THE partial listing of certain State Owned Enterprises (SOEs), a concept that was introduced by the Minister of Finance, Calle Schlettwein, in his budget speech earlier this year, has been met with great enthusiasm from industry and economic experts alike; with both lauding the positive impact such listing is likely to have on the operations of these institutions.
With the establishment of the Ministry of Public Enterprises, led by Leon Jooste, government indicated its intent to transform the operations and subsequently the profitability of State Owned Enterprises, which have garnered a reputation of inefficiency over the last two decades. In line with this intent, Schlettwein announced a few months ago that the government will be crafting proposals for the partial listing of some SOEs in line with the consolidation measures that the government, through its latest budget, is trying to enforce.
Despite initial scepticism about the proposed moved, local industry and economic experts appear to warming up to the concept of partial privatisation of local Public Enterprises.
Namibia Chamber of Commerce and Industry President, Sven Thieme, has emerged as one of the proponents for the partial listing of SOEs, indicating however, that the process would have to be preceded by proficient turnaround strategies of the perennially beleaguered institutions.
“Partial listing would only work once the SOE have been turned around. For partial listing to be successful, it would require the right balance of two worlds. This means that it would need to be governed by a charter which sees to it that National priorities are driven as per Government’s agenda, with no political interference, but rather based on performance delivery. Coupled to this would need to be market mechanisms of efficiencies, economies of scale and returns. These would have to be in place to attract non-government participation,” he said.
“No one will have the interest in buying shares in a loss-making operation. On the other hand, government could lose million as large assets may be bought under value, then turned around and then sold again, only filling the pockets of a few. Therefore, while partial listing certainly has its merits, it is more important to ensure that SOE have a clear business strategy aligned towards achieving national objectives, within the framework of good business practices corporate governance, and driven by strong leadership, accountability and transparency. If there are in place, there is no reason why leakages and non-performance by SOE’s cannot be put to an end. SOE’s play an important role in facilitating economic development – and we therefore need to do everything we can to get our SOE’s to support economic development,” Thieme told Prime Focus Magazine while explaining that the partial listing process would not prevent government from losing millions to these SOEs until such a time that the rehabilitation of their operations in achieved.
Meanwhile, former Nampower Managing Director, Leake Hangala, expressed less pessimism about the partial listing process, advocating for its implementation on the basis that it would bring with it operational reform that would finally enable government to get returns from these institutions.
“Partial listing can bring a number benefits. One of the benefits it can bring is capital to the shareholders, which in this case government would be one, that can be reused in the reinforcement other projects or to improve the country’s socio-economic standing,” he says, adding that Namibians will also be afforded the opportunity to take ownership of these institution through the purchase of shares.
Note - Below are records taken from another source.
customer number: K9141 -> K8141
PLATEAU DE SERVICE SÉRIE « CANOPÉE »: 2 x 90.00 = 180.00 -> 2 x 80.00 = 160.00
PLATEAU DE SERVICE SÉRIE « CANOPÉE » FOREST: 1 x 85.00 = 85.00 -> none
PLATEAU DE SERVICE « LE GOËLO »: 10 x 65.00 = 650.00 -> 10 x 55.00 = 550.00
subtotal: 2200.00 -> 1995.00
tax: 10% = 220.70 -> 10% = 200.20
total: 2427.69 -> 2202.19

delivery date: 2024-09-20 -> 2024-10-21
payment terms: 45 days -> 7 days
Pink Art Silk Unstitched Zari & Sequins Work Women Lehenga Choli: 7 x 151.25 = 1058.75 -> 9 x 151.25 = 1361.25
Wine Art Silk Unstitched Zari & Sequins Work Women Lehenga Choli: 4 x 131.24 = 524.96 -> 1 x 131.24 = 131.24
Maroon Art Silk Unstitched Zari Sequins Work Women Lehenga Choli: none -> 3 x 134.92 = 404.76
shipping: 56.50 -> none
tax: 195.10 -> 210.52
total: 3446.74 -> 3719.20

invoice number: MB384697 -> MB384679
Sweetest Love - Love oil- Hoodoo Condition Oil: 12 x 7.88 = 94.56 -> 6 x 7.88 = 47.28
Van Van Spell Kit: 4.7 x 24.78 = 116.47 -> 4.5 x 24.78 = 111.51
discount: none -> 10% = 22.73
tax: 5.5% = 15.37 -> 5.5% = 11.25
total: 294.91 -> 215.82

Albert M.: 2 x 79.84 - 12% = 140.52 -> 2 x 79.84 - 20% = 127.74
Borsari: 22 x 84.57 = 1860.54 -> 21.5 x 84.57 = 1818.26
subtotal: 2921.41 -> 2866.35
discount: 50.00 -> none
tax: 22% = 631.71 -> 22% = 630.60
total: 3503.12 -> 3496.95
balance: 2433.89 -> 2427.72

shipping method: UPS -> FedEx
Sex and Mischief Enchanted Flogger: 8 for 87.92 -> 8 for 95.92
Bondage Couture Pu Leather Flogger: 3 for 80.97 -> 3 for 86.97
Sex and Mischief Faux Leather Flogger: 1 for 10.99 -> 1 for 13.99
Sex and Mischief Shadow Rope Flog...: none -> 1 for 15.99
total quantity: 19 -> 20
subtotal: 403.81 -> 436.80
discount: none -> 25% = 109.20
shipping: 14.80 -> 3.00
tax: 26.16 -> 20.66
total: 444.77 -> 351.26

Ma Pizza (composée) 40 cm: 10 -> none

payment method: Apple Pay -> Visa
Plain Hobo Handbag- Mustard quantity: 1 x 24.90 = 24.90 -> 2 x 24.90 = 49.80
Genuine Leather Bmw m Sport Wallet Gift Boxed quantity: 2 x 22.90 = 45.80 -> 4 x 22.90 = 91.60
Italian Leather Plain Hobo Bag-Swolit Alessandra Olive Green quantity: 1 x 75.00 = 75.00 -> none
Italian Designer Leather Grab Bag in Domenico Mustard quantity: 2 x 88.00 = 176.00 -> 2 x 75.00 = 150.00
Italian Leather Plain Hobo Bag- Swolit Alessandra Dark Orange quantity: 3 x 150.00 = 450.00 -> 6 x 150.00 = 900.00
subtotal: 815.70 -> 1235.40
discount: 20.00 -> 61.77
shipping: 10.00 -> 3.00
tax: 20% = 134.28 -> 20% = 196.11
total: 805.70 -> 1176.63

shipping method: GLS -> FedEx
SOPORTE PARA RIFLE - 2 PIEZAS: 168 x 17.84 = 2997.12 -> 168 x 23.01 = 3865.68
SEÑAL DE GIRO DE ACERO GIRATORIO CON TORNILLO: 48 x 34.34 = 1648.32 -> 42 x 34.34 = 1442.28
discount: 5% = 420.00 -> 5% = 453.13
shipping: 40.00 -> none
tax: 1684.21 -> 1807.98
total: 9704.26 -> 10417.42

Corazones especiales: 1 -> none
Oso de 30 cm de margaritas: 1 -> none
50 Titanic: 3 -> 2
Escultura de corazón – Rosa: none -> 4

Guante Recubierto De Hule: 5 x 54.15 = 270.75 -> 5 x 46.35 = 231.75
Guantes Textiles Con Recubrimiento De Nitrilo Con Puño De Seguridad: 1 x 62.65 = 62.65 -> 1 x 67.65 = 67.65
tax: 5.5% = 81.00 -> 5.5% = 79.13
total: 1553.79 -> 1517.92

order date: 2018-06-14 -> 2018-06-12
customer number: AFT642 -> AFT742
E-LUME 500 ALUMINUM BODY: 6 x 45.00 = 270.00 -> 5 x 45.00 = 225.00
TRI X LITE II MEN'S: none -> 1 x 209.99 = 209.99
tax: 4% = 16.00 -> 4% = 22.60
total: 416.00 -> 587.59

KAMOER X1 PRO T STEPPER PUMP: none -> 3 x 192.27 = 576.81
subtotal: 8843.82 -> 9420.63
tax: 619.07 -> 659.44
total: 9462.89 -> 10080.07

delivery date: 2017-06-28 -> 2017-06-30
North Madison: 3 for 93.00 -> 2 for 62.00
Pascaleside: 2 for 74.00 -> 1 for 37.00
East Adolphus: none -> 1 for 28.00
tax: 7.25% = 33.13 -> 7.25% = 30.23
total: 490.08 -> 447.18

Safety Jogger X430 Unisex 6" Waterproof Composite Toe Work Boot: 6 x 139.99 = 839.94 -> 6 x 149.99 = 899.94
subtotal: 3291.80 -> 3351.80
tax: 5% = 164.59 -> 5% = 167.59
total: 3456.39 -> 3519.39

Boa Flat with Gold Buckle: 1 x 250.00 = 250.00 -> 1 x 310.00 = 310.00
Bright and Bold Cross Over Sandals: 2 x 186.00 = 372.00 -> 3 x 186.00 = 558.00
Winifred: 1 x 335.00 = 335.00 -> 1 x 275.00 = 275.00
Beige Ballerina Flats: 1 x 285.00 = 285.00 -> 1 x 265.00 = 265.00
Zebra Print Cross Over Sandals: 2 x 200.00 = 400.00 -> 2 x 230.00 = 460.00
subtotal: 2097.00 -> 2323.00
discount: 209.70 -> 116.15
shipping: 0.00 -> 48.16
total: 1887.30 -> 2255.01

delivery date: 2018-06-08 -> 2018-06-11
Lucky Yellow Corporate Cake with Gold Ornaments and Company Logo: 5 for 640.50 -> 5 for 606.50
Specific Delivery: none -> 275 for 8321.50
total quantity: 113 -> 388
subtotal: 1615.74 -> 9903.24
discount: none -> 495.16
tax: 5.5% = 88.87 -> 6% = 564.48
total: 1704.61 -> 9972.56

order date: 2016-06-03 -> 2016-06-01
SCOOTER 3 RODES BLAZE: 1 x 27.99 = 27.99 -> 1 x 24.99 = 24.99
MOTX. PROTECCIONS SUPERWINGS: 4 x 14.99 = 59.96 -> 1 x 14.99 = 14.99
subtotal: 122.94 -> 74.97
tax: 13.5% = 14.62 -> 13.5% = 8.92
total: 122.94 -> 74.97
“I am for the partial listing of the Public Enterprises because it brings about a different style of governance for both the board and the management as they will be comprised of individuals from both the private and public sectors. Often we find that the board members of State-Owned Enterprise come from similar background and have the same way of doing things. Therefore, bringing diversity into these boards will enhance and enrich these companies,” Hangala told Prime Focus Magazine.
Despite his overwhelming optimism regarding the proposed measure, Hangala concurred some of Thieme’s assertions, saying that although the concept of partial listing is a laudable one, it will only be realised if there is underlying value to be sought through dividends from these SOEs; a situation which creates a stringent criterion regarding which SOEs are able to be partially listed.
The proposal of the partial listing of SOEs comes at a time when a significant number of them have toiled to be accountable, with some of them failing to provide audited reports while others have failed to attain profitability since their inception.
Labour Research expert, Herbert Jauch also tells Prime Focus Magazine that Government has been unsustainably bearing the brunt of subsidising parastatals. “When the government gives money to SOE’s they should make sure to evaluate how the money has been used and make sure they have met the target set by government. It is definitely not a good idea to partially list parastatals because privatising parastatals will mean that water and electricity would be expensive because private individuals sets their targets and prices differently,” he says.
He adds that, “average Namibians won’t be able to afford anything but the only option is for the government to make sure that SOE’s meet the requirements when giving money.”